Personalised recommendations of sleep behaviour with neural networks
using sleep diaries captured in Sleepio
- URL: http://arxiv.org/abs/2208.00033v1
- Date: Fri, 29 Jul 2022 18:29:05 GMT
- Title: Personalised recommendations of sleep behaviour with neural networks
using sleep diaries captured in Sleepio
- Authors: Alejo Nevado-Holgado, Colin Espie, Maria Liakata, Alasdair Henry,
Jenny Gu, Niall Taylor, Kate Saunders, Tom Walker, Chris Miller
- Abstract summary: In collaboration with Big Health, we have analysed data from a random sample of 401,174 sleep diaries.
We have built a neural network to model sleep behaviour and sleep quality of each individual in a personalised manner.
We show that the neural network can be used to produce personalised recommendations of what sleep habits users should follow to maximise sleep quality.
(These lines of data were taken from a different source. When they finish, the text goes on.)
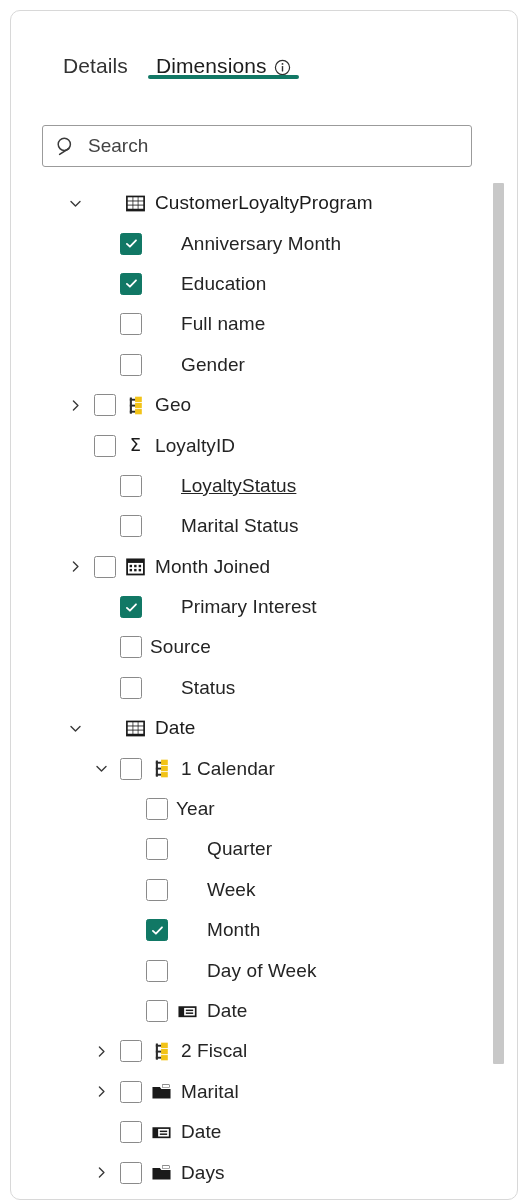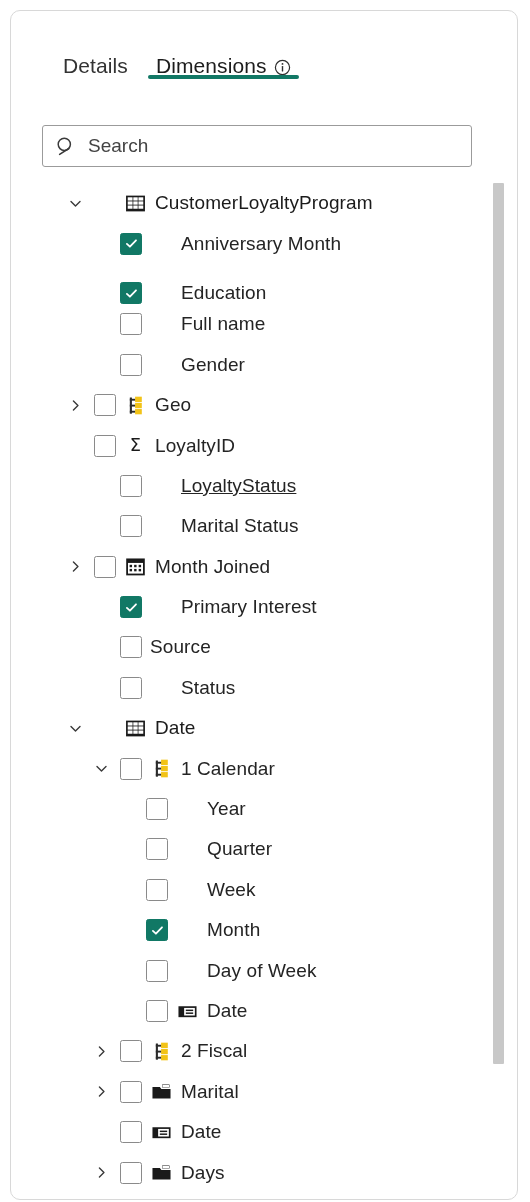--- a/index.html
+++ b/index.html
@@ -244,7 +244,7 @@
           <span class="ic none" style="margin-right: 0px;"></span>
           <span class="label" style="margin-left: 31px;">Anniversary Month</span>
         </div>
-        <div class="row" style="padding-left: 81px; align-items: flex-end;">
+        <div class="row" style="padding-left: 81px;">
           <span class="chev blank" style="margin-right: 10px;"></span>
           <span class="cb checked" style="margin-right: 8px;">
             <svg class="tick" viewBox="0 0 16 16" width="15" height="15">

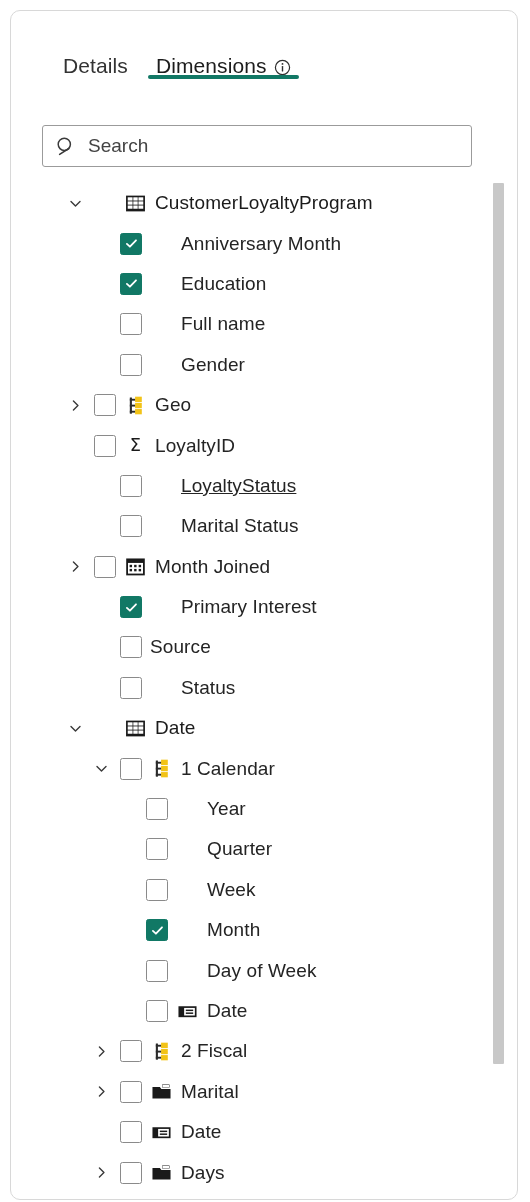--- a/index.html
+++ b/index.html
@@ -398,7 +398,7 @@
           <span class="chev blank" style="margin-right: 10px;"></span>
           <span class="cb" style="margin-right: 8px;"></span>
           <span class="ic none" style="margin-right: 0px;"></span>
-          <span class="label" style="margin-left: 31px;">Year</span>
+          <span class="label" style="">Year</span>
         </div>
         <div class="row" style="padding-left: 107px;">
           <span class="chev blank" style="margin-right: 10px;"></span>

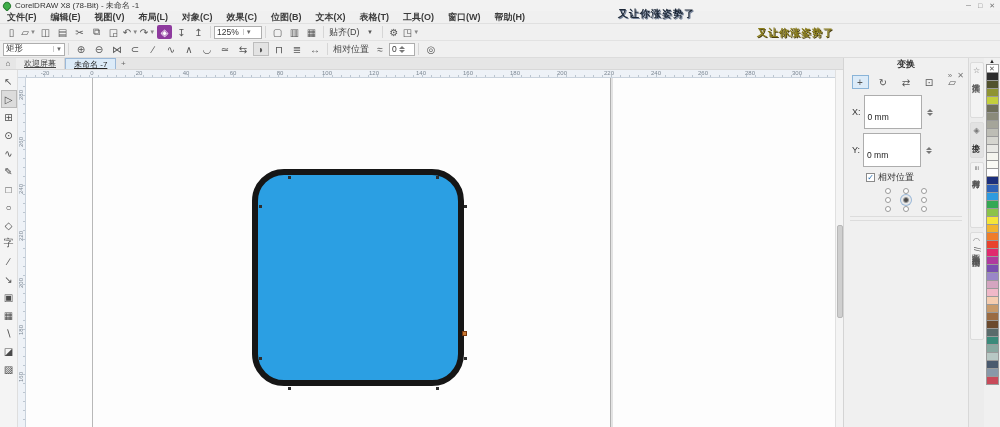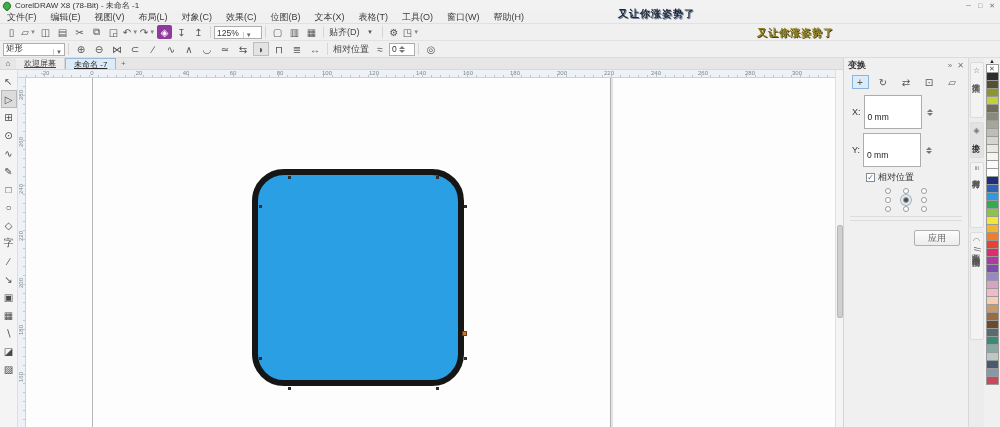--- a/index.html
+++ b/index.html
@@ -15,7 +15,7 @@
   .winbtns span { cursor:default; }
 
   .menubar { position:absolute; left:0; top:11px; width:1000px; height:13px; background:#f0f0f0;
-    border-bottom:1px solid #e0e0e0; display:flex; align-items:center; font-size:9px; color:#3c3c3c; }
+    border-bottom:1px solid #e0e0e0; display:flex; align-items:center; font-size:9px; color:#3c3c3c;font-weight:bold; }
   .menu-item { padding:0 7px; line-height:13px; }
 
   .toolbar { position:absolute; left:0; top:24px; width:1000px; height:17px; background:#f0f0f0;

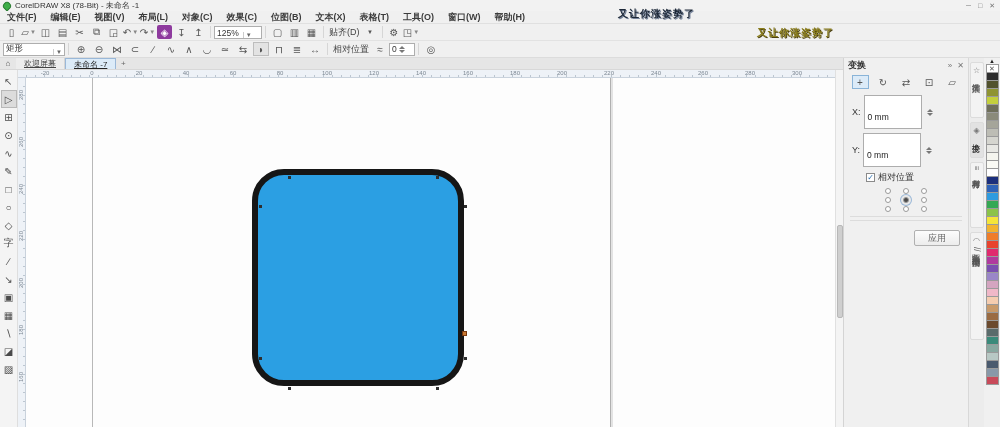--- a/index.html
+++ b/index.html
@@ -24,7 +24,7 @@
   .tbtn .dd { font-size:6px; color:#888; margin-left:1px; }
   .tsep { width:1px; height:12px; background:#d6d6d6; margin:0 3px; }
   .combo { height:13px; background:#fff; border:1px solid #aeaeae; display:inline-flex;
-    align-items:flex-end; font-size:8.5px; color:#333; padding:0 2px; }
+    align-items:center; font-size:8.5px; color:#333; padding:0 2px; }
   .combo .dd { margin-left:4px; font-size:6px; color:#666; border-left:1px solid #ccc; padding-left:2px; }
   .tlabel { font-size:9px; color:#444; margin:0 2px; }
 

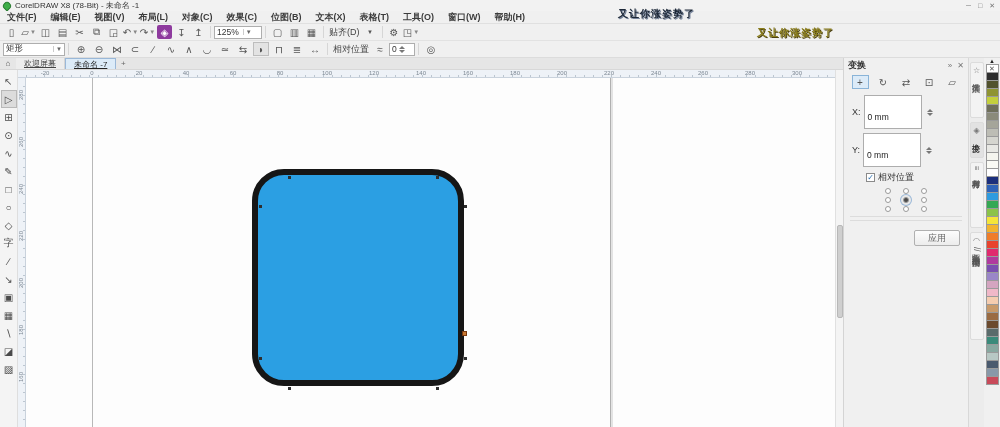--- a/index.html
+++ b/index.html
@@ -86,7 +86,7 @@
   
   .docker { position:absolute; left:843px; top:58px; width:125px; height:369px; background:#f0f0f0;
     border-left:1px solid #d4d4d4; font-size:9px; color:#333; }
-  .dheader { height:14px; display:flex; align-items:center; padding:0 4px; }
+  .dheader { height:14px; display:flex; align-items:center; padding:0 4px;flex-direction:column; }
   .dtitle { font-weight:bold; color:#333; }
   .dhbtns { margin-left:auto; display:flex; gap:5px; color:#777; font-size:8px; }
   .dmodes { display:flex; justify-content:center; gap:6px; padding:3px 0 4px; }

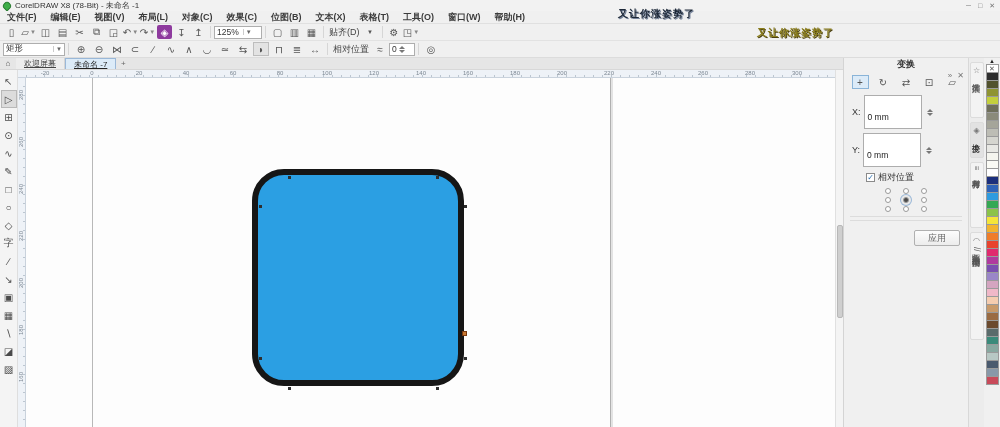--- a/index.html
+++ b/index.html
@@ -473,9 +473,6 @@
     </div>
   <div class="ddiv"></div>
   <div class="ddiv"></div>
-  <div class="applyrow">
-    <span class="applybtn">应用</span>
-  </div>
 </div>
 
 <div class="dockertabs" id="docker-tabstrip">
- Score: 11.243440695021567
- License: http://creativecommons.org/licenses/by/4.0/
- Abstract: SleepioTM is a digital mobile phone and web platform that uses techniques
from cognitive behavioural therapy (CBT) to improve sleep in people with sleep
difficulty. As part of this process, Sleepio captures data about the sleep
behaviour of the users that have consented to such data being processed. For
neural networks, the scale of the data is an opportunity to train meaningful
models translatable to actual clinical practice. In collaboration with Big
Health, the therapeutics company that created and utilizes Sleepio, we have
analysed data from a random sample of 401,174 sleep diaries and built a neural
network to model sleep behaviour and sleep quality of each individual in a
personalised manner. We demonstrate that this neural network is more accurate
than standard statistical methods in predicting the sleep quality of an
individual based on his/her behaviour from the last 10 days. We compare model
performance in a wide range of hyperparameter settings representing various
scenarios. We further show that the neural network can be used to produce
personalised recommendations of what sleep habits users should follow to
maximise sleep quality, and show that these recommendations are substantially
better than the ones generated by standard methods. We finally show that the
neural network can explain the recommendation given to each participant and
calculate confidence intervals for each prediction, all of which are essential
for clinicians to be able to adopt such a tool in clinical practice.